======== DATA TO USE ========

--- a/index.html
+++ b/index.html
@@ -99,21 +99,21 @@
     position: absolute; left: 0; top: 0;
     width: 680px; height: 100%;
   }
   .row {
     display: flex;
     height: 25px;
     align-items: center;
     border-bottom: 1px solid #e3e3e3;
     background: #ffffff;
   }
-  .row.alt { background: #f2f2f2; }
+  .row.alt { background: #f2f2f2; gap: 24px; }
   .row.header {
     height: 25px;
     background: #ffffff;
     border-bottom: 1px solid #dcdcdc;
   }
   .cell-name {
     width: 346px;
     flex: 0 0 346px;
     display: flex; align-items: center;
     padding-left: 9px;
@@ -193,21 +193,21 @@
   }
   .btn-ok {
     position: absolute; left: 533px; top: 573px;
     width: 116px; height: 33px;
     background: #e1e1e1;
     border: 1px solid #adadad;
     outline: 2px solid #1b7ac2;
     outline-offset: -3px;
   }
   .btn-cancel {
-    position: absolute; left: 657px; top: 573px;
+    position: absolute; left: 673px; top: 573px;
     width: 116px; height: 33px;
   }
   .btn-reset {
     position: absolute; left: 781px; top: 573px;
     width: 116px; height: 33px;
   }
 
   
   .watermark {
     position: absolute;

========
======== DATA TO USE ========

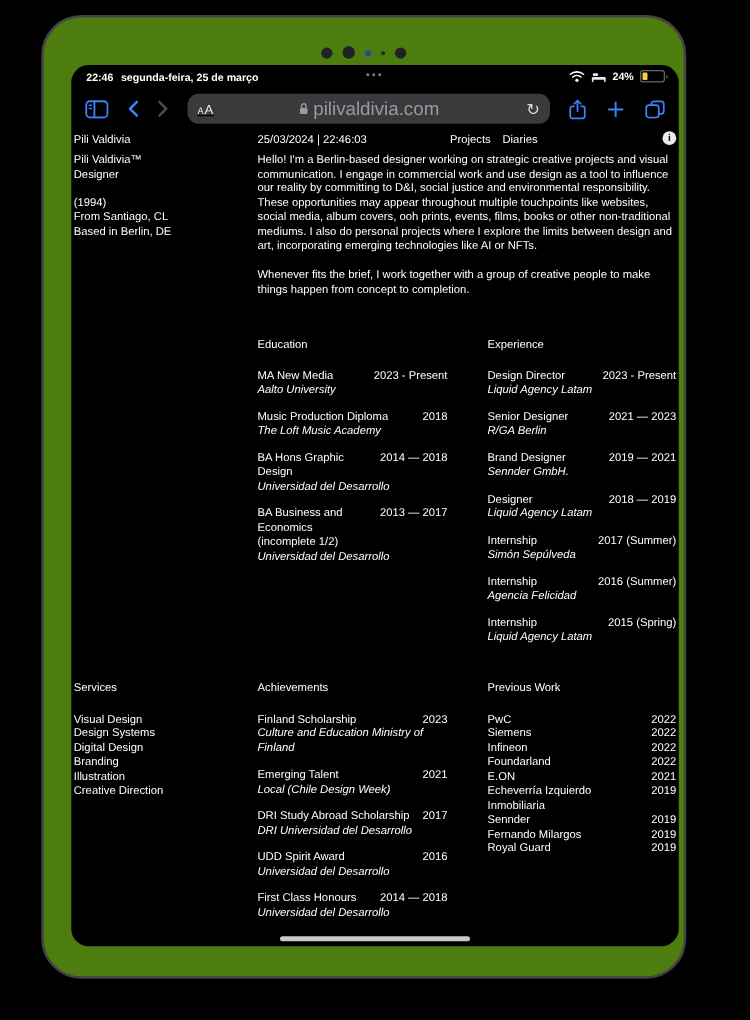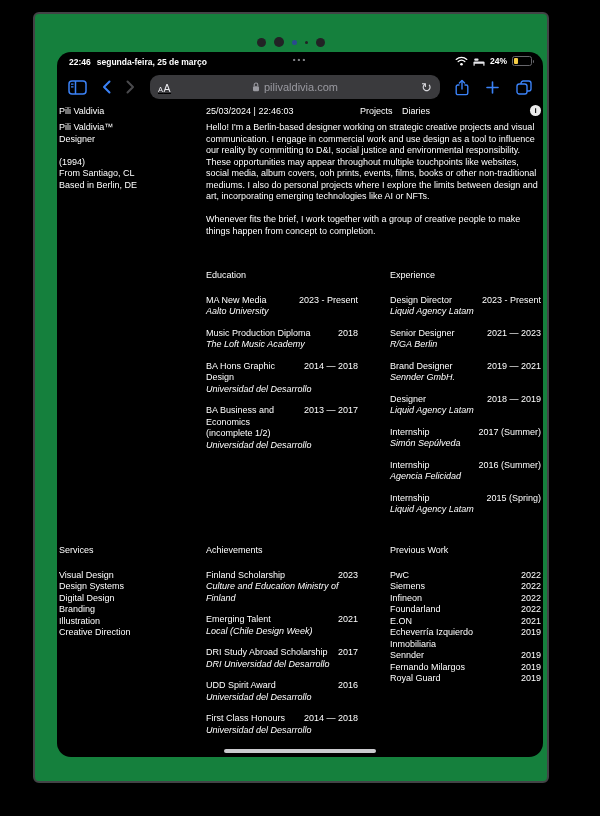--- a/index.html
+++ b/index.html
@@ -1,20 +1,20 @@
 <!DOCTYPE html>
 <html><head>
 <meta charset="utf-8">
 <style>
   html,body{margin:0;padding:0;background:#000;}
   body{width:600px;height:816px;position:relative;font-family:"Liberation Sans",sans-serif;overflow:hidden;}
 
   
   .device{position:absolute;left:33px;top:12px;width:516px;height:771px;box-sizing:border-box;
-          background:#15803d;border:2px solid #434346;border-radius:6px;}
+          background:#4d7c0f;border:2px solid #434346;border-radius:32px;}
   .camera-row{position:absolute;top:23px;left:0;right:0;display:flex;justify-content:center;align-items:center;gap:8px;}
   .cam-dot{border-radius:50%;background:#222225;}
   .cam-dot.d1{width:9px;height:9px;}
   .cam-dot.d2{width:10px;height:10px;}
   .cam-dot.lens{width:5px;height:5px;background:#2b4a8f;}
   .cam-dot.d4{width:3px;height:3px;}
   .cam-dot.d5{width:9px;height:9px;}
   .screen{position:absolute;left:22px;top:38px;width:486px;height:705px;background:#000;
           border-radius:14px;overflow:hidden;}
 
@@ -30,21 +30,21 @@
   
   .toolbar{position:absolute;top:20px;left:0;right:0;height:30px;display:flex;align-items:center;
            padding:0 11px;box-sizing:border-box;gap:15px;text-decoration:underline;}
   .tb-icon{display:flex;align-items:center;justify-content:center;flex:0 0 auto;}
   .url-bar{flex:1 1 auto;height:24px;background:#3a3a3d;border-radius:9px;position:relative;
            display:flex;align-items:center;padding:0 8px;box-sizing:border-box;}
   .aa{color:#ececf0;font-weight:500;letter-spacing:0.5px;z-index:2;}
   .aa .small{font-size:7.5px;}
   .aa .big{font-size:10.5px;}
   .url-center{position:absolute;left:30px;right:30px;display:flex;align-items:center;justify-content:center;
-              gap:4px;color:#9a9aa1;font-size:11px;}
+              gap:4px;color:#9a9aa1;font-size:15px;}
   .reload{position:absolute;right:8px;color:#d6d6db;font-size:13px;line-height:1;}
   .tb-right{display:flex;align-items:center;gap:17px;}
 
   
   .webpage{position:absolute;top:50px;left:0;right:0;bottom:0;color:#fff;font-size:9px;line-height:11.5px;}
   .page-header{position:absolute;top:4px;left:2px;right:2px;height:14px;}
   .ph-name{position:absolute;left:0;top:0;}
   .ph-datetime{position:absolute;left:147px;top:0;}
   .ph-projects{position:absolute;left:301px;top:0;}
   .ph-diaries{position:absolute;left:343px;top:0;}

========
======== DATA TO USE ========

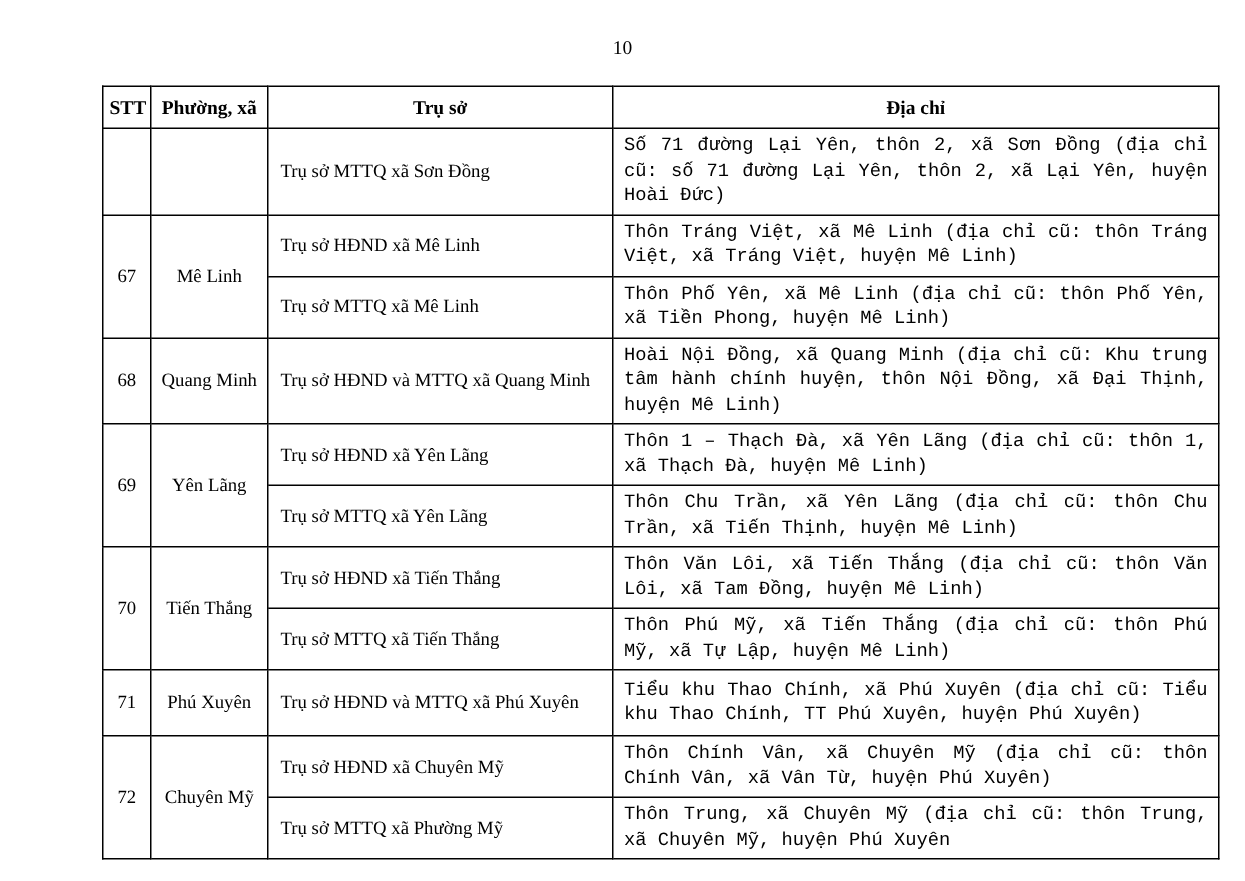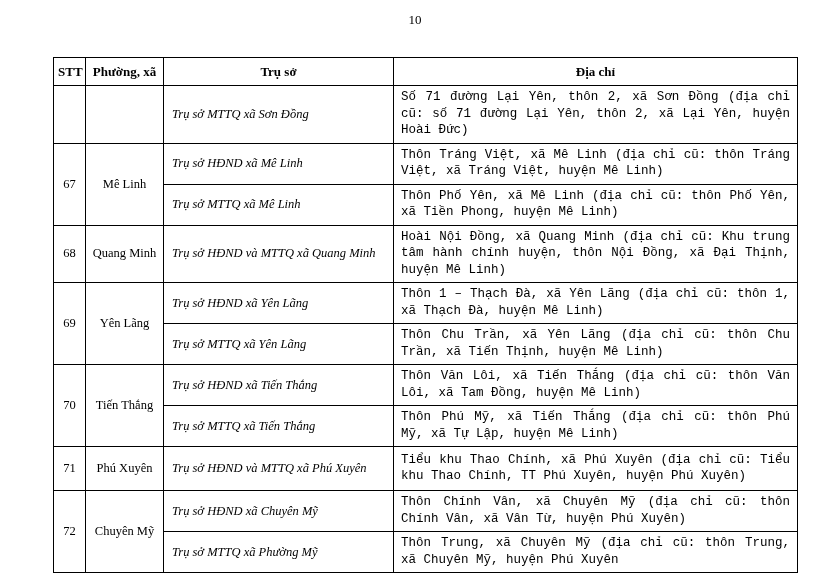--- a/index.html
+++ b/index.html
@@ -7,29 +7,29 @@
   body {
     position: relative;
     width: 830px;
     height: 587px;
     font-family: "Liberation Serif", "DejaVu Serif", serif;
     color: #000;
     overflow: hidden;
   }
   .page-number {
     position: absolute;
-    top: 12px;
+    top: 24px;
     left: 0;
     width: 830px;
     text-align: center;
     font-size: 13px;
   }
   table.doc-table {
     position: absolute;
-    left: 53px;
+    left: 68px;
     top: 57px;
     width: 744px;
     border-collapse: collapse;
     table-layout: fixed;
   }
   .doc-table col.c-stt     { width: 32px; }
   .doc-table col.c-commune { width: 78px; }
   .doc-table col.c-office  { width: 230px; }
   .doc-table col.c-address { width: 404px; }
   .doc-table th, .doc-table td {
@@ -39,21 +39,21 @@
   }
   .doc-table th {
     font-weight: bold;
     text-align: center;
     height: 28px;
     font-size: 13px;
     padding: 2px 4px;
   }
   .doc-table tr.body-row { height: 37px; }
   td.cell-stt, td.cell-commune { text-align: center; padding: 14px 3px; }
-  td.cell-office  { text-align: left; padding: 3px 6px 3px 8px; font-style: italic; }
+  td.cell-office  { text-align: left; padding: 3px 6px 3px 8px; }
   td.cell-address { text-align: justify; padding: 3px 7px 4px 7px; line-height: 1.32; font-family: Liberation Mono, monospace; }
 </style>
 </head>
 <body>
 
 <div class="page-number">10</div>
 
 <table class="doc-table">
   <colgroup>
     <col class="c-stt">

========

(THE TASK) Where does the string "flex" appear in the records above? Return every line that holds it.

(TASK ANSWER)
     display: flex;
     flex: 0 0 346px;
     display: flex; align-items: center;
   .camera-row{position:absolute;top:23px;left:0;right:0;display:flex;justify-content:center;align-items:center;gap:8px;}
   .toolbar{position:absolute;top:20px;left:0;right:0;height:30px;display:flex;align-items:center;
   .tb-icon{display:flex;align-items:center;justify-content:center;flex:0 0 auto;}
   .url-bar{flex:1 1 auto;height:24px;background:#3a3a3d;border-radius:9px;position:relative;
            display:flex;align-items:center;padding:0 8px;box-sizing:border-box;}
   .url-center{position:absolute;left:30px;right:30px;display:flex;align-items:center;justify-content:center;
   .tb-right{display:flex;align-items:center;gap:17px;}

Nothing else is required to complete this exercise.